Parameter design of a liquid-filled sloshing system

doi:10.1088/1674-1056/21/12/124701

Abstract The nonlinear governing equations of the liquid sloshing modals in cylindrical storage tank are established. Through analytical analysis, the analytical expressions of the solutions of this kind of system are obtained. With different parameters, the dynamical behaviours of the solutions are different from the trivial ones. To prevent system instability, two selection principles that the stiffness equations are positive-definite and the nonlinear terms of the system are not regenerative elements are given. Meanwhile, numerical simulations are also given, which confirm the analytical results.

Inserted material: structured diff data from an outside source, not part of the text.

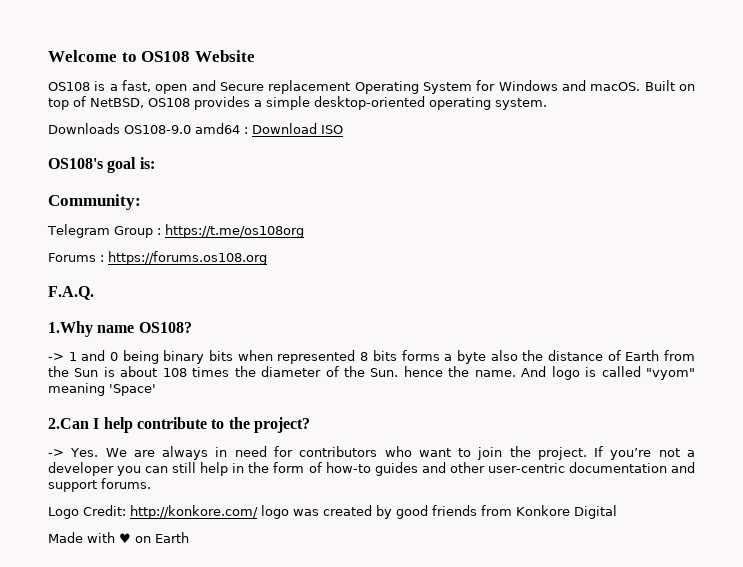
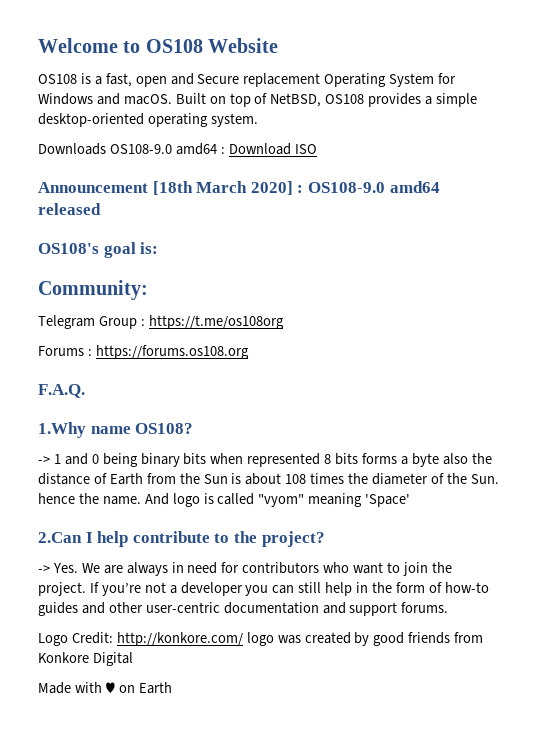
(343, 129) none -> [38,181,440,195] [38,203,101,215] // Announcement [18th March 2020] : OS108-9.0 amd64 released

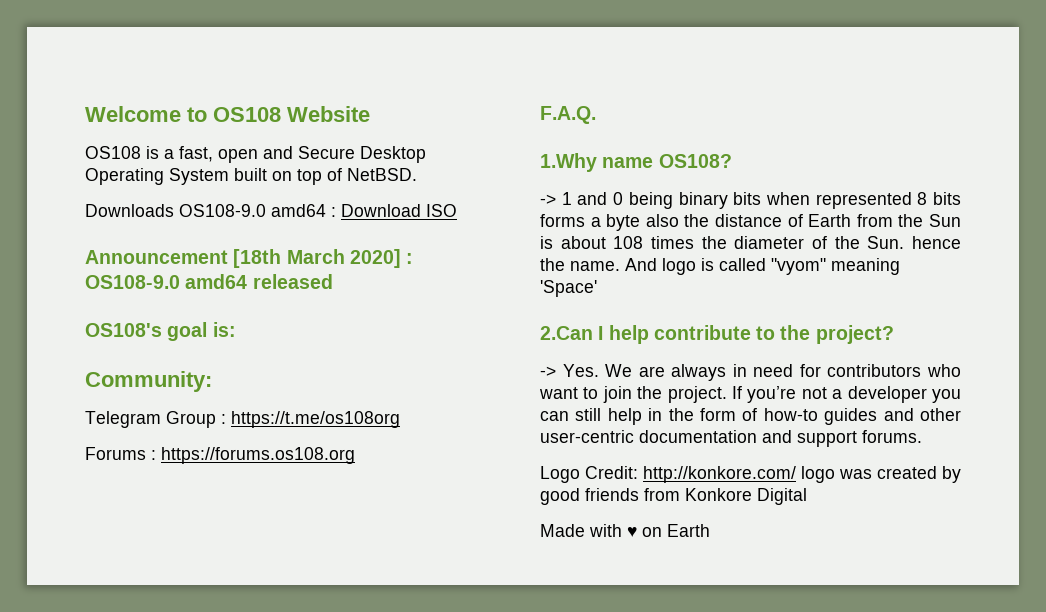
[243,73,321,87] replacement -> [360,146,426,163] Desktop
[438,73,457,84] [38,93,478,107] [38,113,258,127] for Windows and macOS. Built on top of NetBSD, OS108 provides a simple desktop-oriented operating system. -> [234,168,417,185] built on top of NetBSD.

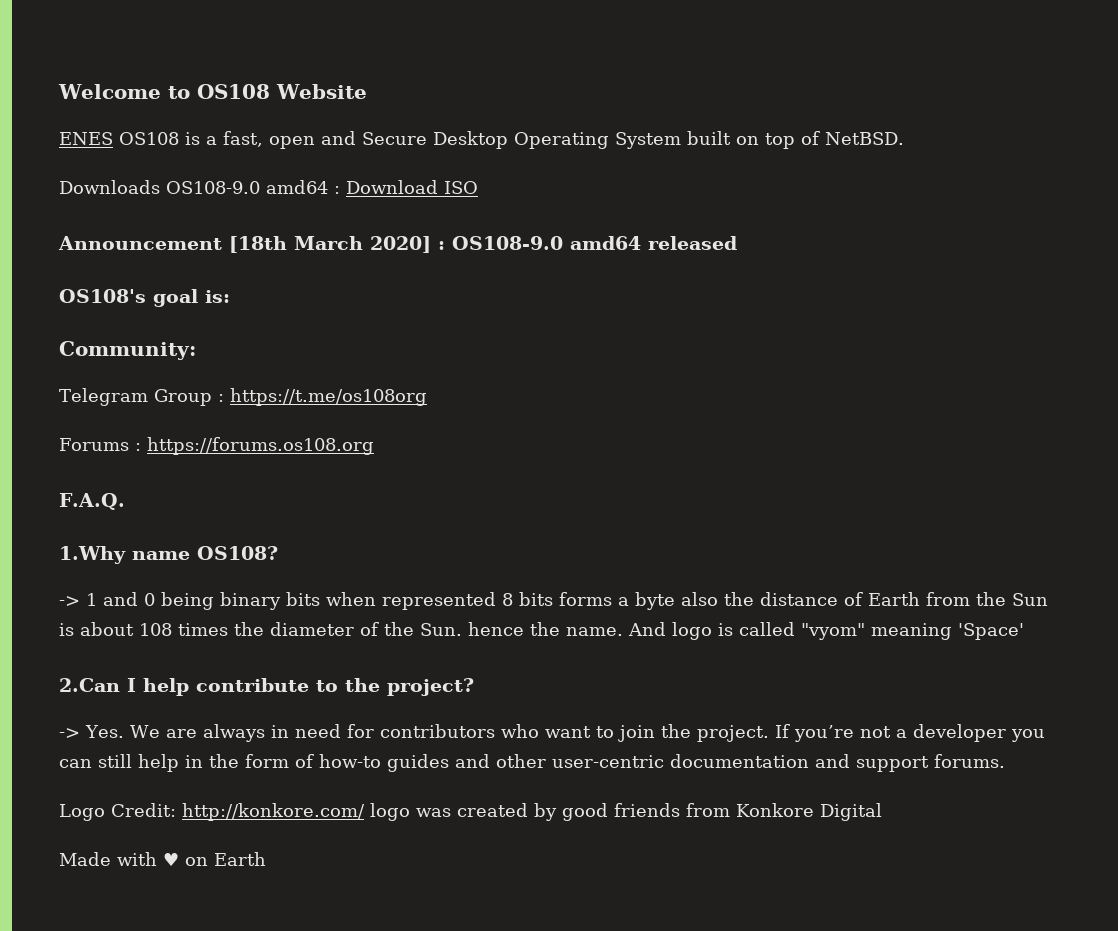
(370, 114) none -> [59,132,113,145] ENES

Keywords: liquid-filled system analytical analysis selection principle instability

Received: 17 April 2012
Revised: 13 May 2012
Accepted manuscript online:

PACS:	47.20.Ky	(Nonlinearity, bifurcation, and symmetry breaking)
	82.40.Bj	(Oscillations, chaos, and bifurcations)
	02.30.Hq	(Ordinary differential equations)

Fund: Project supported by the National Natural Science Foundation of China (Grant No. 10632040) and the Independent Innovation Foundation of Tianjin University.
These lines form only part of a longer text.